(Records from a data collection)
= = =

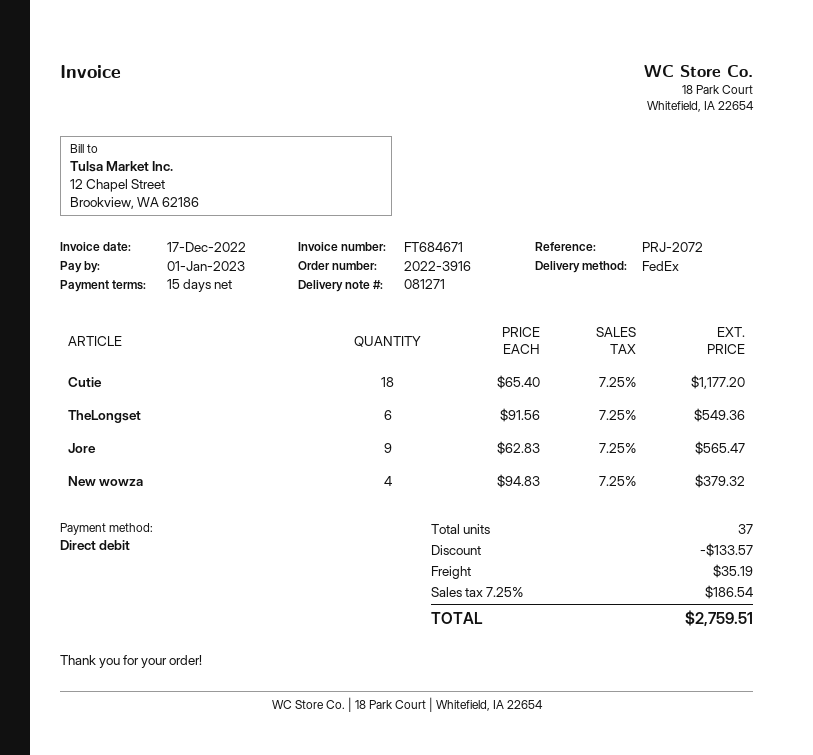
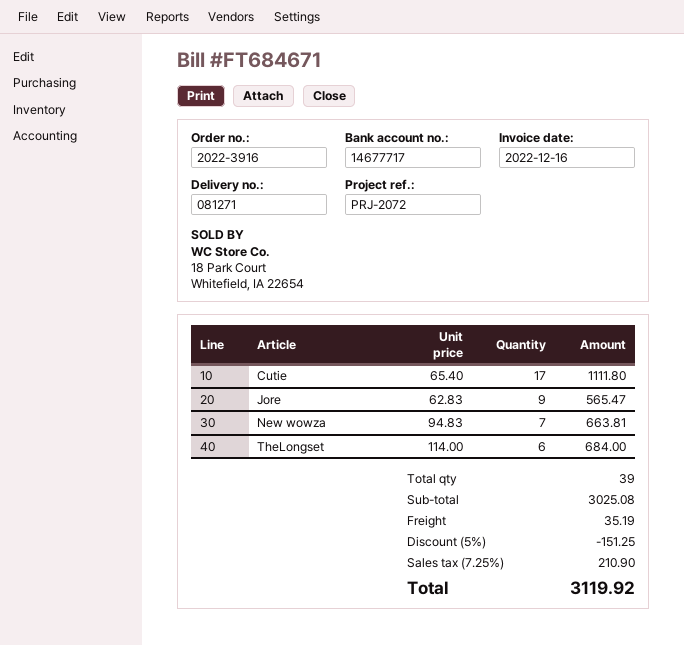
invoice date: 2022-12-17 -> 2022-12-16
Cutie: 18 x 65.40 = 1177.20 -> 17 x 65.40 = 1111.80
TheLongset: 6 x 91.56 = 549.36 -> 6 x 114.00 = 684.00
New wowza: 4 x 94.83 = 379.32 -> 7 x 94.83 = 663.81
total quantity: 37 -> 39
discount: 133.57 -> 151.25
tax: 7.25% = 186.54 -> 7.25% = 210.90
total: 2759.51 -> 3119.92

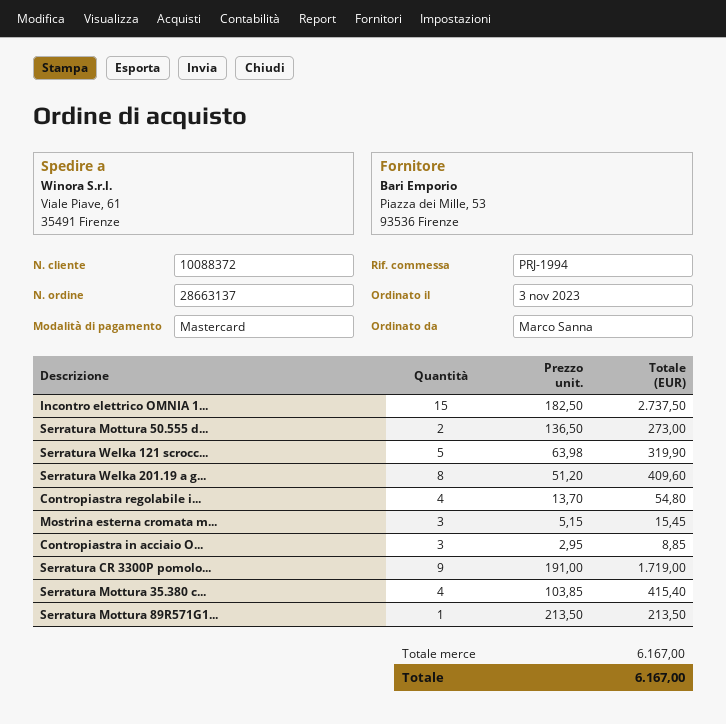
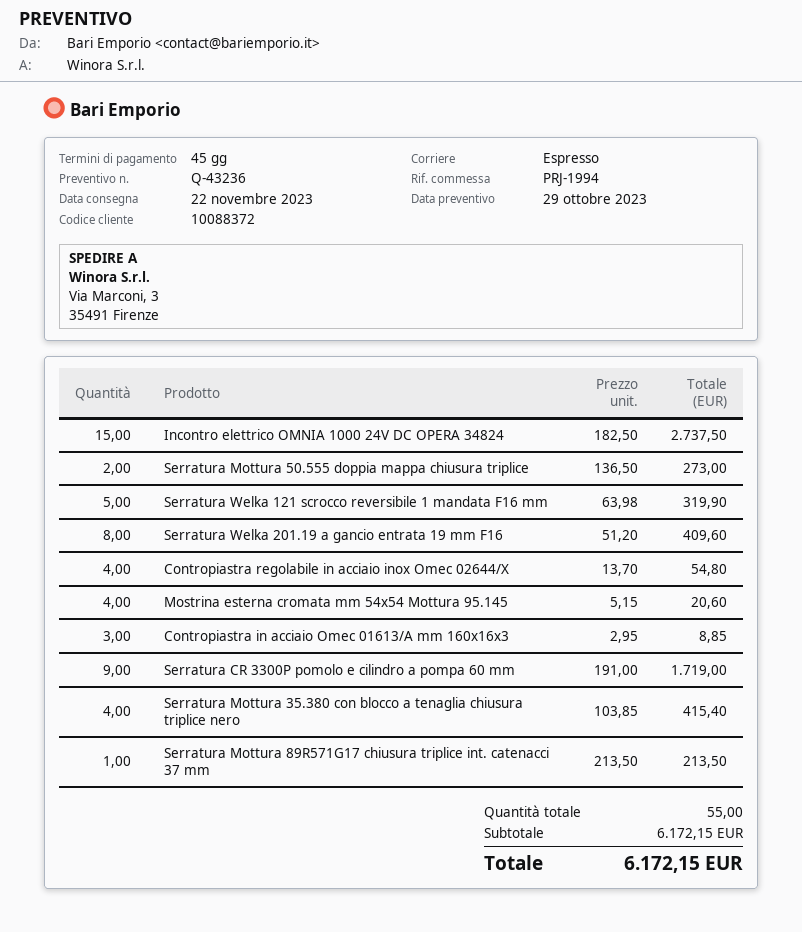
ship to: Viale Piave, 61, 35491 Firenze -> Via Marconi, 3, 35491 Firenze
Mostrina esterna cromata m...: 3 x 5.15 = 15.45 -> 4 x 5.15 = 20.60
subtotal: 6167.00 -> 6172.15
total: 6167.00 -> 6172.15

= = =

### TASK DIRECTIONS
Your answer should be every entry repeated exactly, minus the pictures.

### ANSWER SPACE
invoice date: 2022-12-17 -> 2022-12-16
Cutie: 18 x 65.40 = 1177.20 -> 17 x 65.40 = 1111.80
TheLongset: 6 x 91.56 = 549.36 -> 6 x 114.00 = 684.00
New wowza: 4 x 94.83 = 379.32 -> 7 x 94.83 = 663.81
total quantity: 37 -> 39
discount: 133.57 -> 151.25
tax: 7.25% = 186.54 -> 7.25% = 210.90
total: 2759.51 -> 3119.92

ship to: Viale Piave, 61, 35491 Firenze -> Via Marconi, 3, 35491 Firenze
Mostrina esterna cromata m...: 3 x 5.15 = 15.45 -> 4 x 5.15 = 20.60
subtotal: 6167.00 -> 6172.15
total: 6167.00 -> 6172.15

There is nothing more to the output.